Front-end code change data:
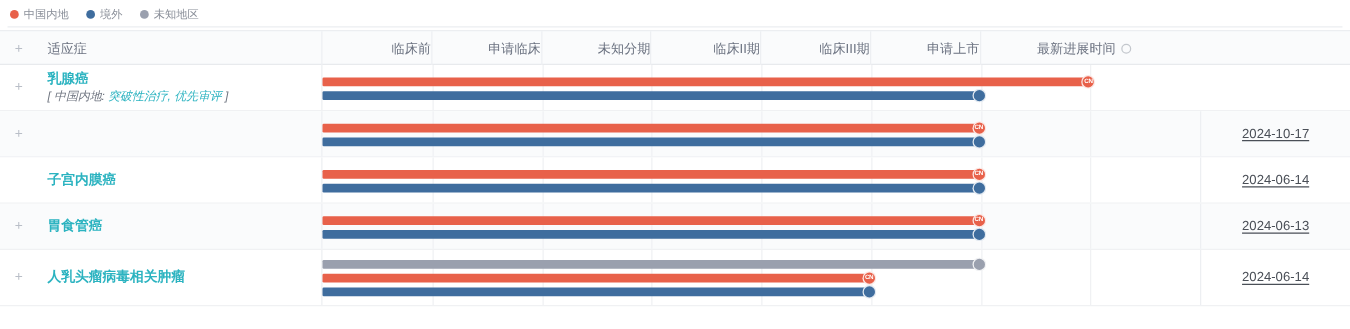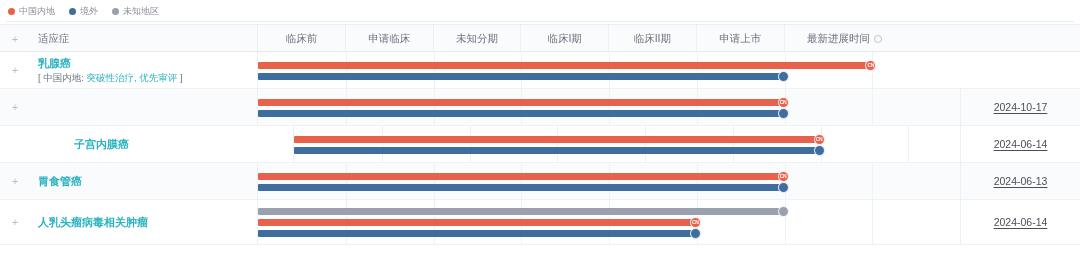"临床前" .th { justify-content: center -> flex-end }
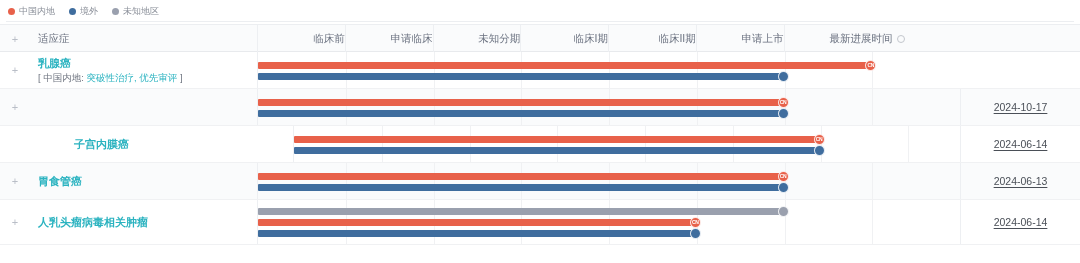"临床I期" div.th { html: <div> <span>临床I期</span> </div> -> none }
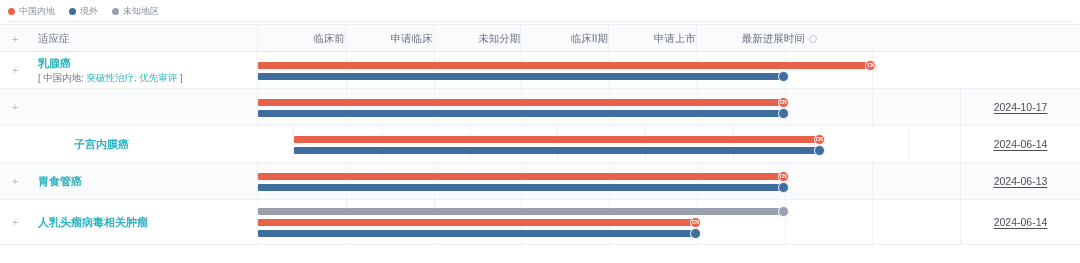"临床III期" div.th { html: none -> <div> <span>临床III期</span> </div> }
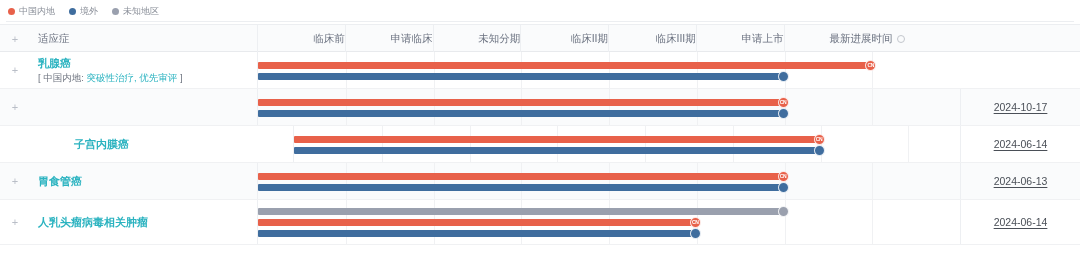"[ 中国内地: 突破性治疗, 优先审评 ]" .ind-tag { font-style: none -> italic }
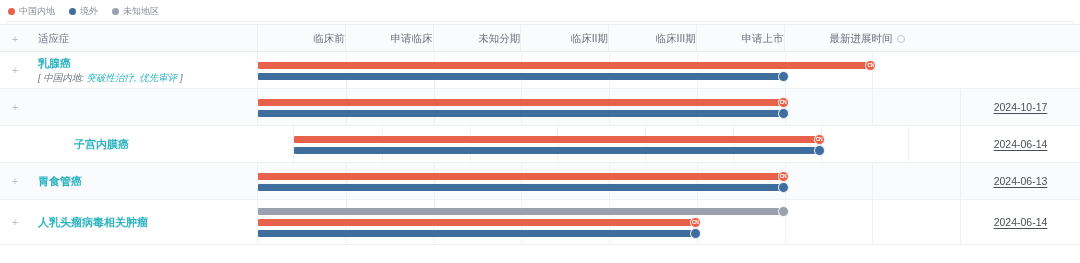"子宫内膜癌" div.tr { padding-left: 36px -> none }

==

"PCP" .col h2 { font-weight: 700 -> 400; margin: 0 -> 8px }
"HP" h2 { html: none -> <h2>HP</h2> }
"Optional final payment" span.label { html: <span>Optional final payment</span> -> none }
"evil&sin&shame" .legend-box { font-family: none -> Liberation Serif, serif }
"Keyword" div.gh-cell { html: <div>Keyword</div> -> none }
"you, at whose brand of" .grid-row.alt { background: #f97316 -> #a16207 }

◆ **YOUR OBJECTIVE**
Above are some records; quote exactly and only the lines that begin at the line containing "中国内地: 突破性治疗, 优先审评" and stop after the line containing "padding-left: 36px ->", leaving out the pictures.

◆ **ANSWER FOR THIS EXERCISE**
"[ 中国内地: 突破性治疗, 优先审评 ]" .ind-tag { font-style: none -> italic }
"子宫内膜癌" div.tr { padding-left: 36px -> none }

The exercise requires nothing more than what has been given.